→ Exercise description: For this exercise, reproduce the records exactly as they stand and do not carry any images over.

━━ Records to use ━━

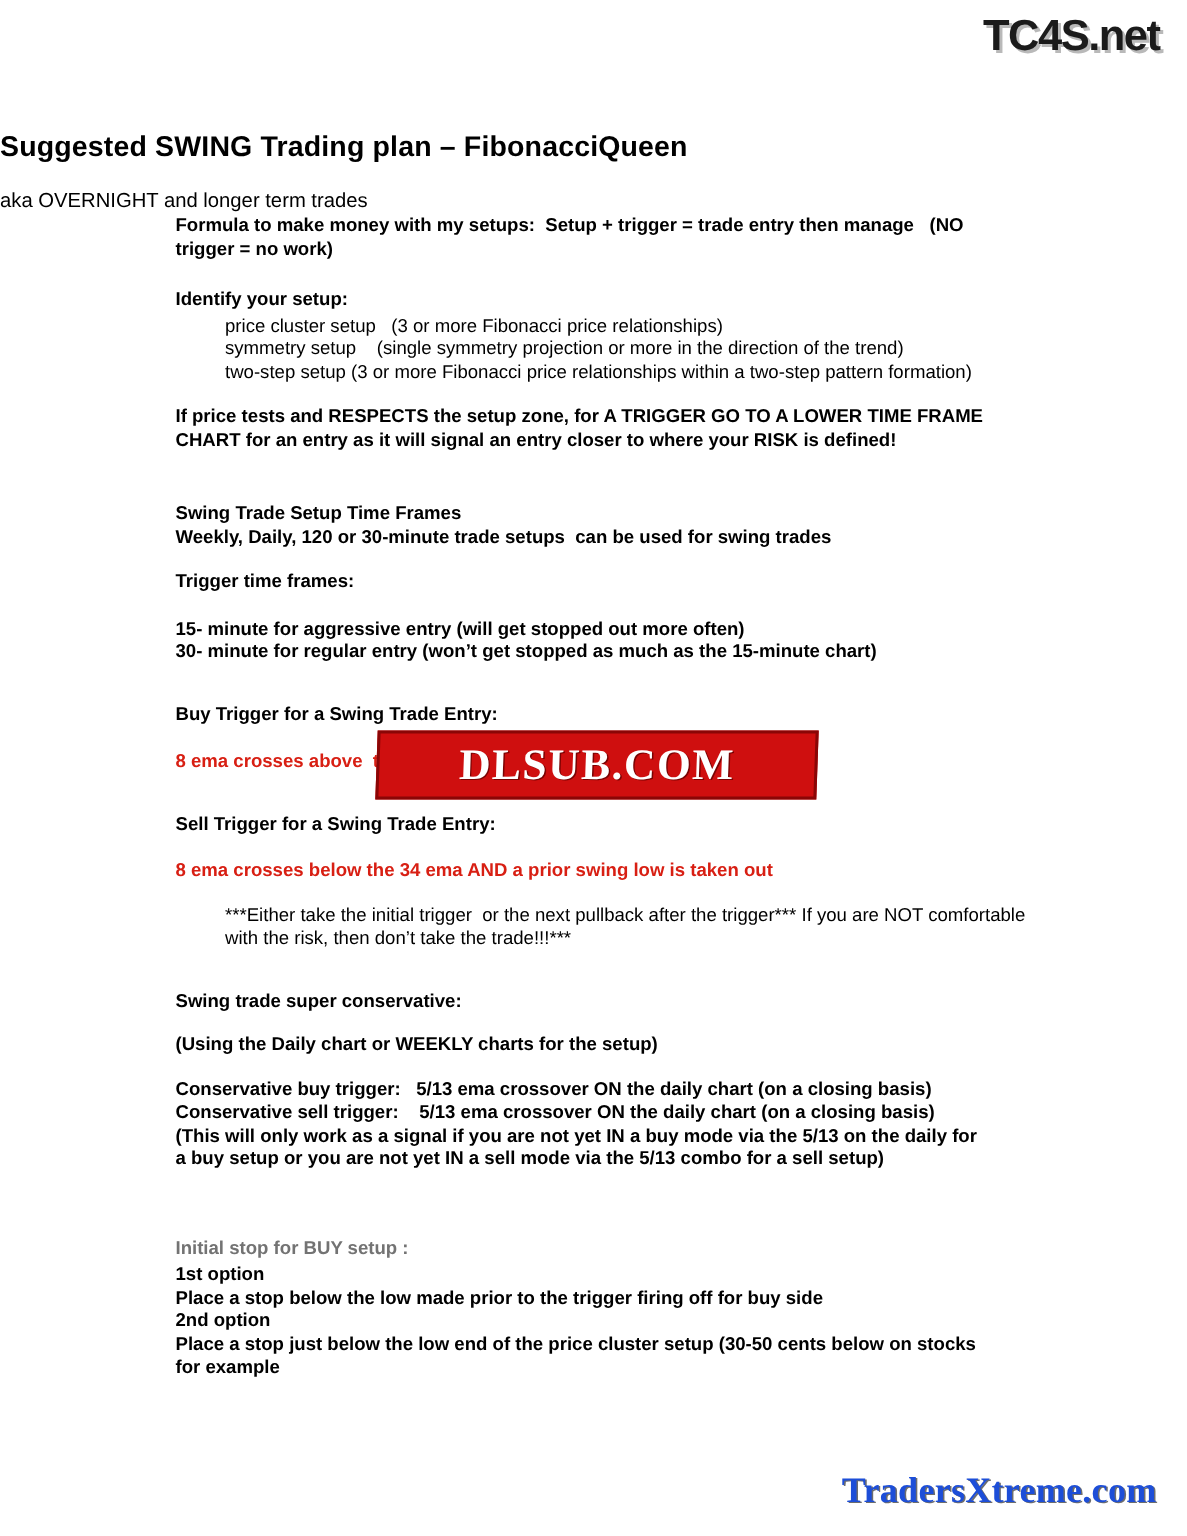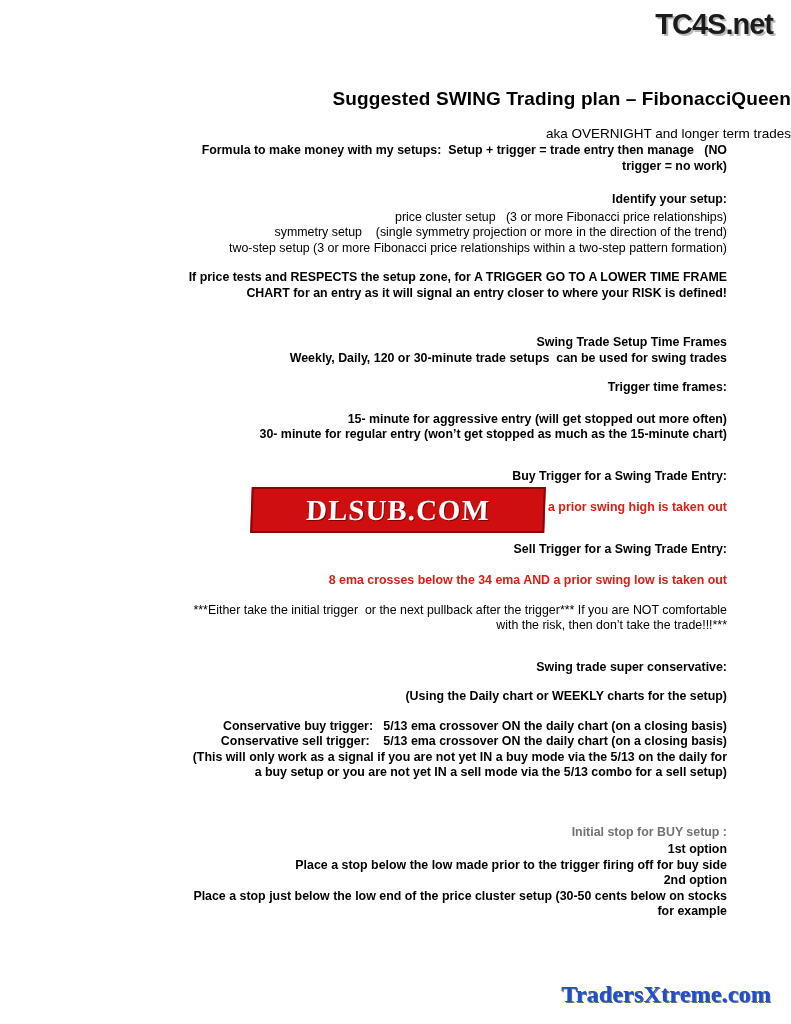--- a/index.html
+++ b/index.html
@@ -42,7 +42,7 @@
     top: 88px;
     left: 0;
     width: 791px;
-    text-align: right;
+    text-align: left;
   }
   .doc-title {
     font-size: 19px;

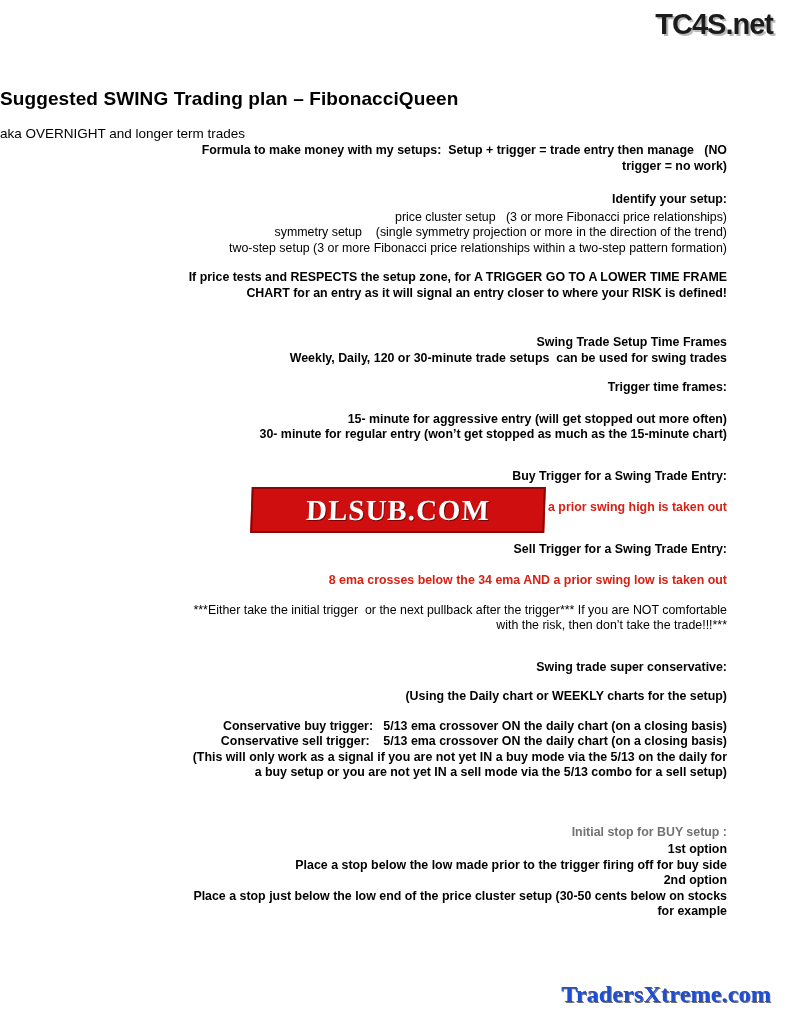--- a/index.html
+++ b/index.html
@@ -71,7 +71,6 @@
     font-size: 12.4px;
     line-height: 15.5px;
     white-space: pre-wrap;
-    text-align: right;
   }
   .bold .line, .line.bold {
     font-weight: bold;

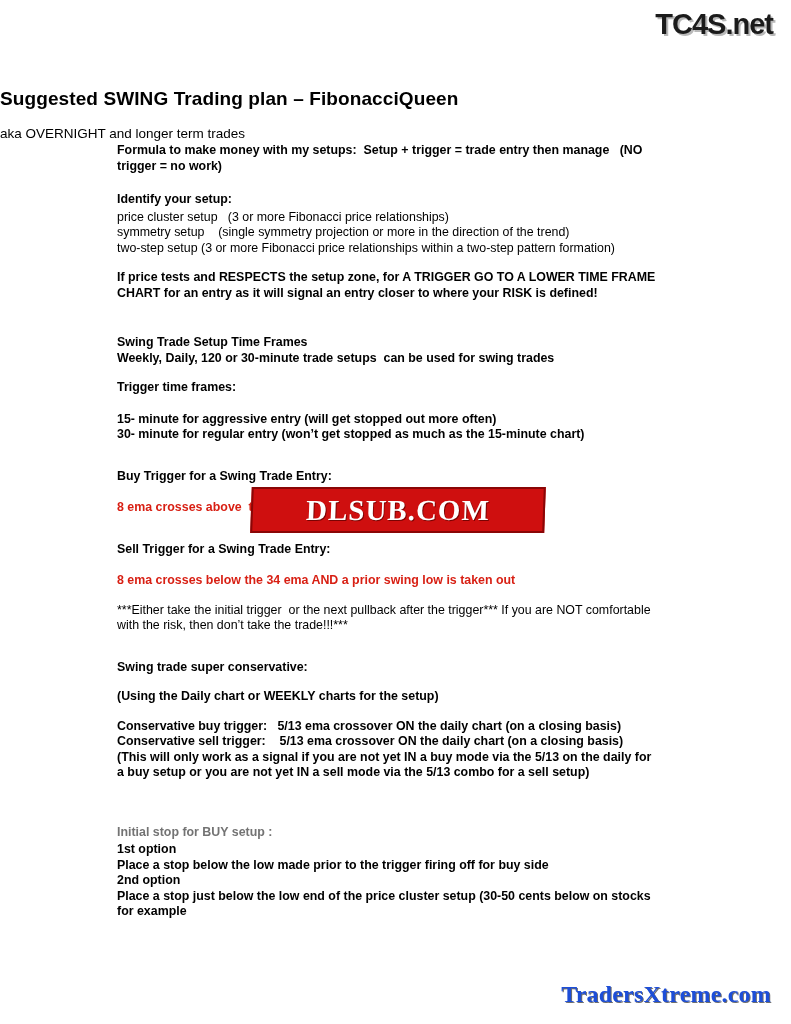--- a/index.html
+++ b/index.html
@@ -85,6 +85,7 @@
   }
   .normal .line {
     font-weight: normal;
+    margin-left: 33px;
   }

━━━

→ Exercise answer:
--- a/index.html
+++ b/index.html
@@ -42,7 +42,7 @@
     top: 88px;
     left: 0;
     width: 791px;
-    text-align: right;
+    text-align: left;
   }
   .doc-title {
     font-size: 19px;

--- a/index.html
+++ b/index.html
@@ -71,7 +71,6 @@
     font-size: 12.4px;
     line-height: 15.5px;
     white-space: pre-wrap;
-    text-align: right;
   }
   .bold .line, .line.bold {
     font-weight: bold;

--- a/index.html
+++ b/index.html
@@ -85,6 +85,7 @@
   }
   .normal .line {
     font-weight: normal;
+    margin-left: 33px;
   }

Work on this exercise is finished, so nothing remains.